The chemistry was clear between Beebe and the representatives of his architecture (Corgan), corporate real estate and furniture teams (Steelcase), whether they were in-house or outsourced, and that collaboration clearly led to a successful project. 

 Some interesting features of the campus:

– Everyone has their own work station. And how many square feet per worker? The team said that’s not a measure they even pay attention to, since there are so many combinations of spaces where people can work. However, every employee does have his or her own workstation. 

– The campus is interconnected physically and visually, so that employees can see areas they may use, such as dining areas and conference rooms.

– A goal of reducing storage space by 40 percent from the prior location was exceeded, and there was a more than 70 percent reduction in space.

Beebe shared the lessons learned: You need a clear vision, you need the right people, continually realign priorities, develop trust and know when to be flexible and when to be firm.

From there it was down to the CoreNet Global Learning Theatre, where teams of students from  the Delft University of Technology (The Netherlands), Columbia University and Emory University competed in the Academic Challenge. Their job was to determine a strategy for their fictional company’s CEO that articulates how to reduce risk in the company’s worldwide physical footprint (i.e., real estate portfolio) and thereby reduce overall risk exposure to the corporation. 

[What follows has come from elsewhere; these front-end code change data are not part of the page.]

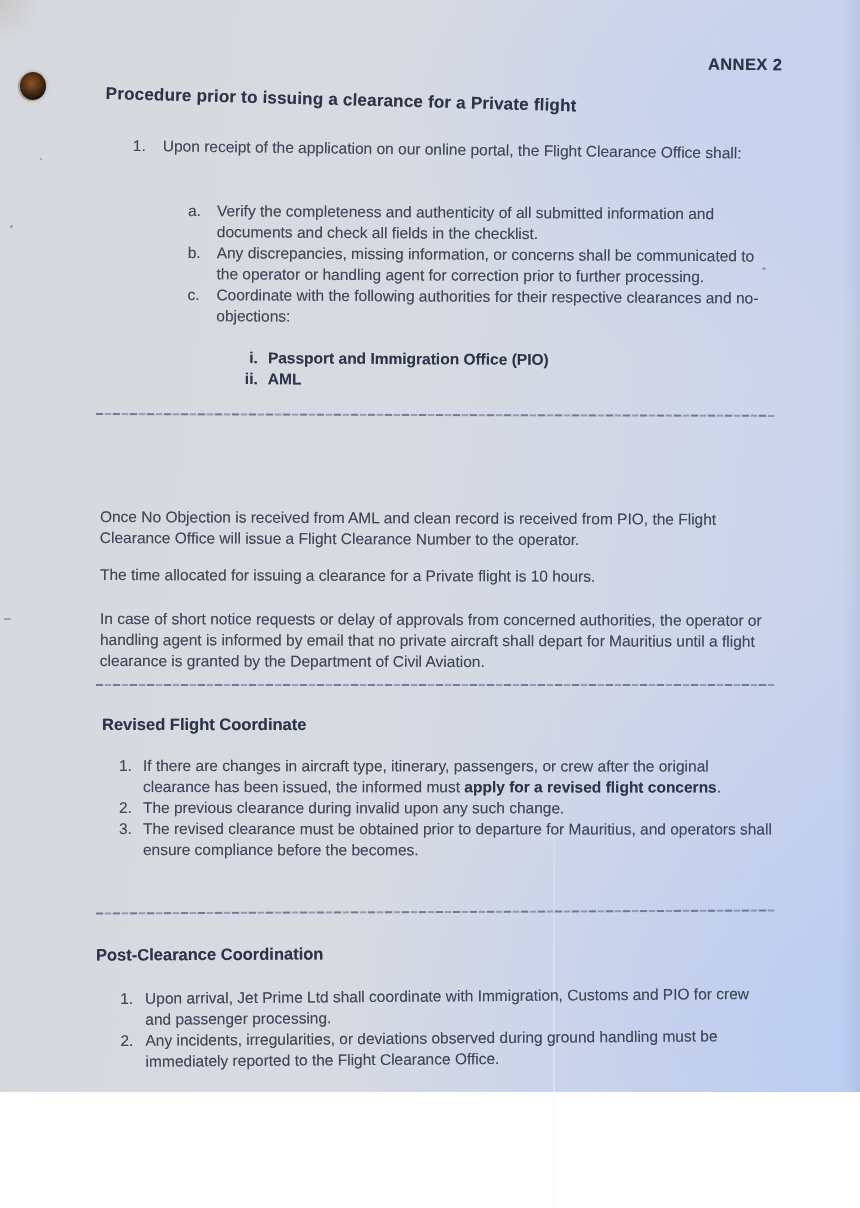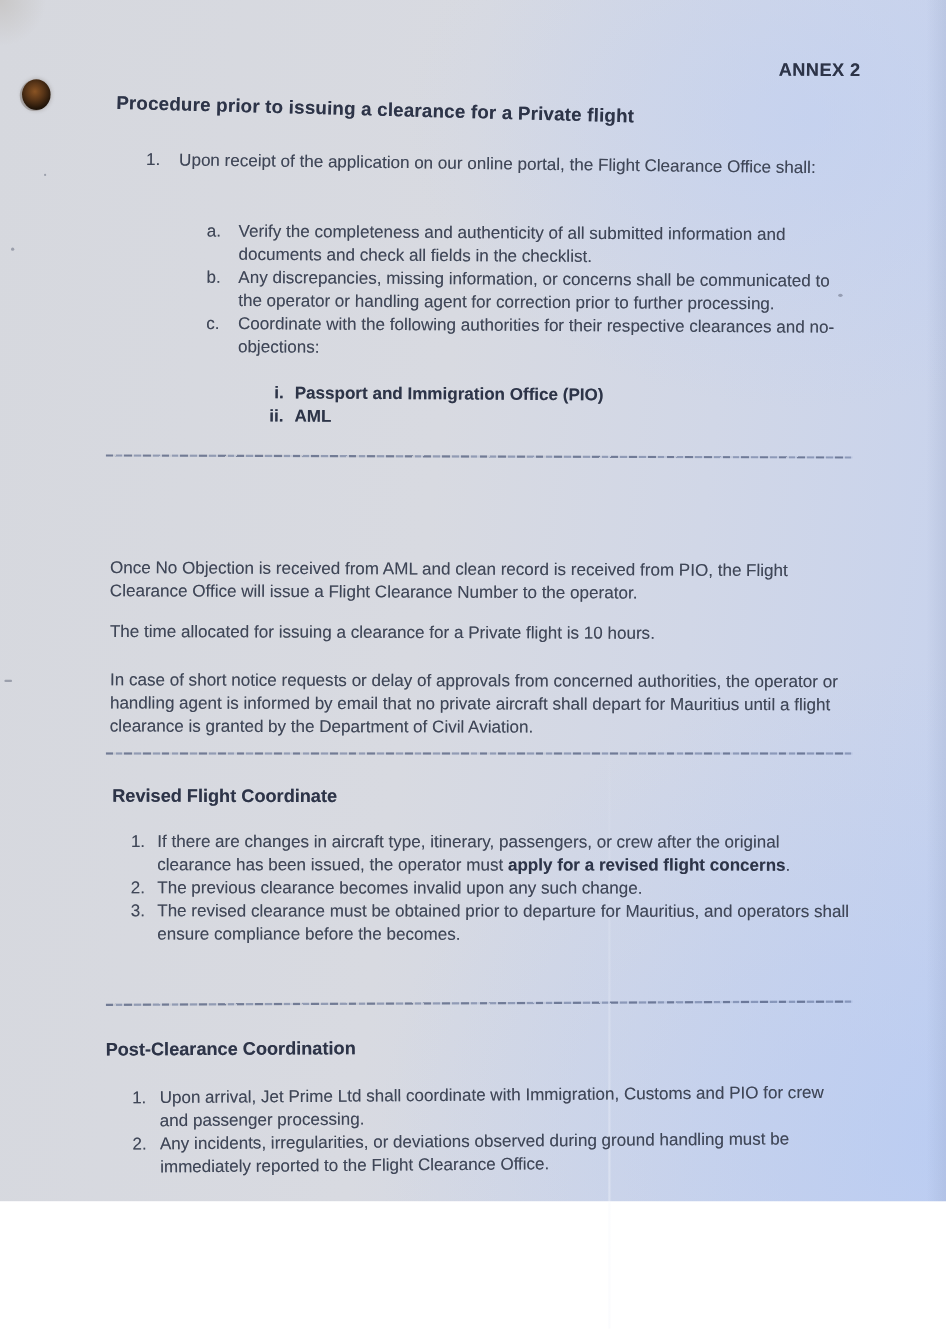--- a/index.html
+++ b/index.html
@@ -137,25 +137,25 @@
   <p class="para txt p-once">Once No Objection is received from AML and clean record is received from PIO, the Flight Clearance Office will issue a Flight Clearance Number to the operator.</p>
   <p class="para txt p-time">The time allocated for issuing a clearance for a Private flight is 10 hours.</p>
   <p class="para txt p-short">In case of short notice requests or delay of approvals from concerned authorities, the operator or handling agent is informed by email that no private aircraft shall depart for Mauritius until a flight clearance is granted by the Department of Civil Aviation.</p>
 
   <div class="divider d2"></div>
 
   <div class="heading h-revised">Revised Flight Coordinate</div>
   <div class="list rev-list txt">
     <div class="li">
       <span class="marker">1.</span>
-      <span class="body"><span>If there are changes in aircraft type, itinerary, passengers, or crew after the original clearance has been issued, the operator must </span><span class="bold">apply for a revised flight concerns</span><span>.</span></span>
+      <span class="body"><span>If there are changes in aircraft type, itinerary, passengers, or crew after the original clearance has been issued, the informed must </span><span class="bold">apply for a revised flight concerns</span><span>.</span></span>
     </div>
     <div class="li">
       <span class="marker">2.</span>
-      <span class="body">The previous clearance becomes invalid upon any such change.</span>
+      <span class="body">The previous clearance during invalid upon any such change.</span>
     </div>
     <div class="li">
       <span class="marker">3.</span>
       <span class="body">The revised clearance must be obtained prior to departure for Mauritius, and operators shall ensure compliance before the becomes.</span>
     </div>
   </div>
 
   <div class="divider d3"></div>
 
   <div class="heading h-post">Post-Clearance Coordination</div>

The Academic Challenge has become a staple of the CoreNet Global summits and a new bridge between corporate real estate and the student communities. 

The day ended with a session led by Randy Smith, MCR, Vice President, Global Real Estate & Facilities, Oracle Corporation and Monique Arkesteijn, Assistant Professor Real Estate Management, Delft University of Technology. The brainy duo explained Oracles recent advances in site location decision making. Delft University of Technology (TU Delft) and Oracle collaborated on testing a new model for assessing locations based on Delft research, called Preference-based Accommodation Strategy (PAS), and ran a parallel location assessment. The primary difference in this tool is the use of preference curves, rather than the more standard weighting of criteria.